• [Work to be completed] All of the data goes into your copy exactly as written. Images do not.
*** Supplied records ***
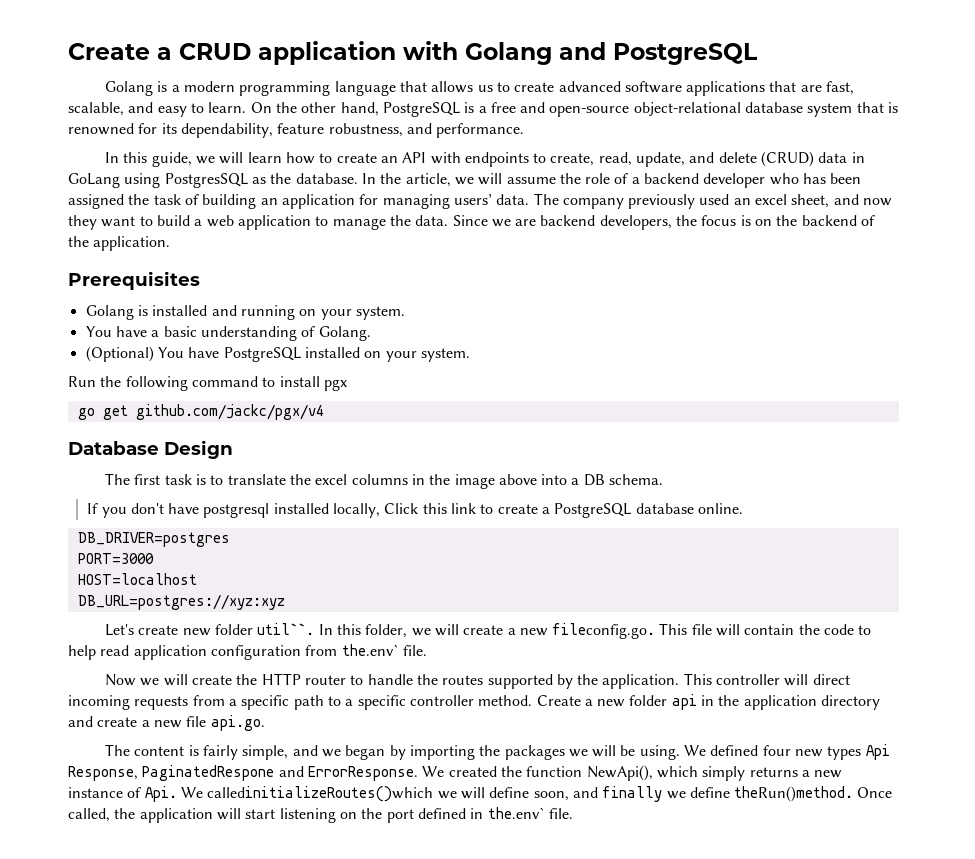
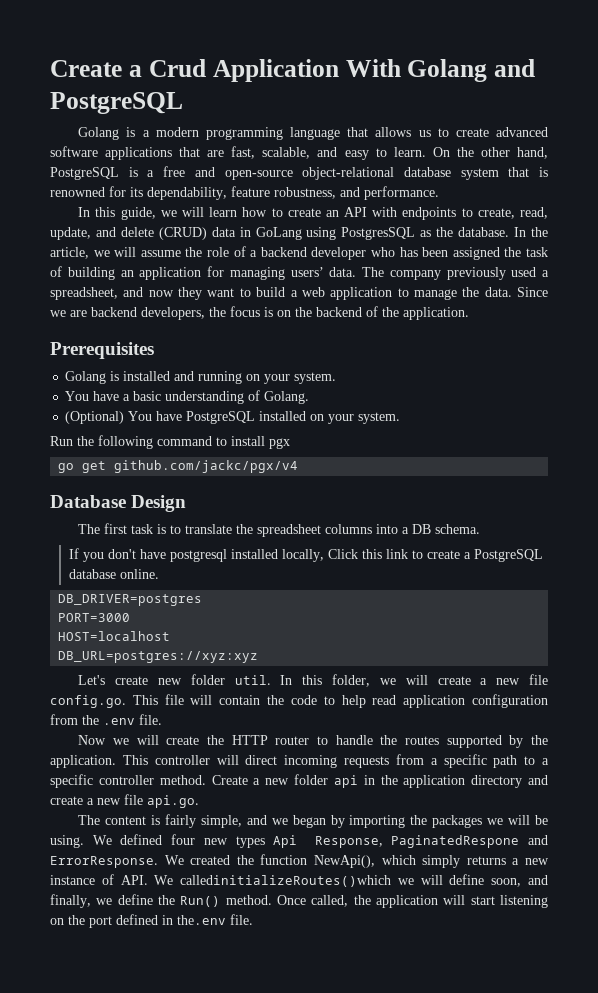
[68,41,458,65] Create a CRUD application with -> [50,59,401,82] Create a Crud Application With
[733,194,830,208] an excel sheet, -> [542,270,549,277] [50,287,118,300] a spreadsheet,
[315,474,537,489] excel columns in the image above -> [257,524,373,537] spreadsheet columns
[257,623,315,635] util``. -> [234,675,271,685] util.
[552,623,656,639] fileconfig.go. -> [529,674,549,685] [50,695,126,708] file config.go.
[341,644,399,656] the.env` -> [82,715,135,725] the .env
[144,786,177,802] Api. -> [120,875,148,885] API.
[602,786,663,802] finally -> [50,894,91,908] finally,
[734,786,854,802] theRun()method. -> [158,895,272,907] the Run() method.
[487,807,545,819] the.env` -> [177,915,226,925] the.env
*** End of Supplied records ***
• [Solved exercise]
[68,41,458,65] Create a CRUD application with -> [50,59,401,82] Create a Crud Application With
[733,194,830,208] an excel sheet, -> [542,270,549,277] [50,287,118,300] a spreadsheet,
[315,474,537,489] excel columns in the image above -> [257,524,373,537] spreadsheet columns
[257,623,315,635] util``. -> [234,675,271,685] util.
[552,623,656,639] fileconfig.go. -> [529,674,549,685] [50,695,126,708] file config.go.
[341,644,399,656] the.env` -> [82,715,135,725] the .env
[144,786,177,802] Api. -> [120,875,148,885] API.
[602,786,663,802] finally -> [50,894,91,908] finally,
[734,786,854,802] theRun()method. -> [158,895,272,907] the Run() method.
[487,807,545,819] the.env` -> [177,915,226,925] the.env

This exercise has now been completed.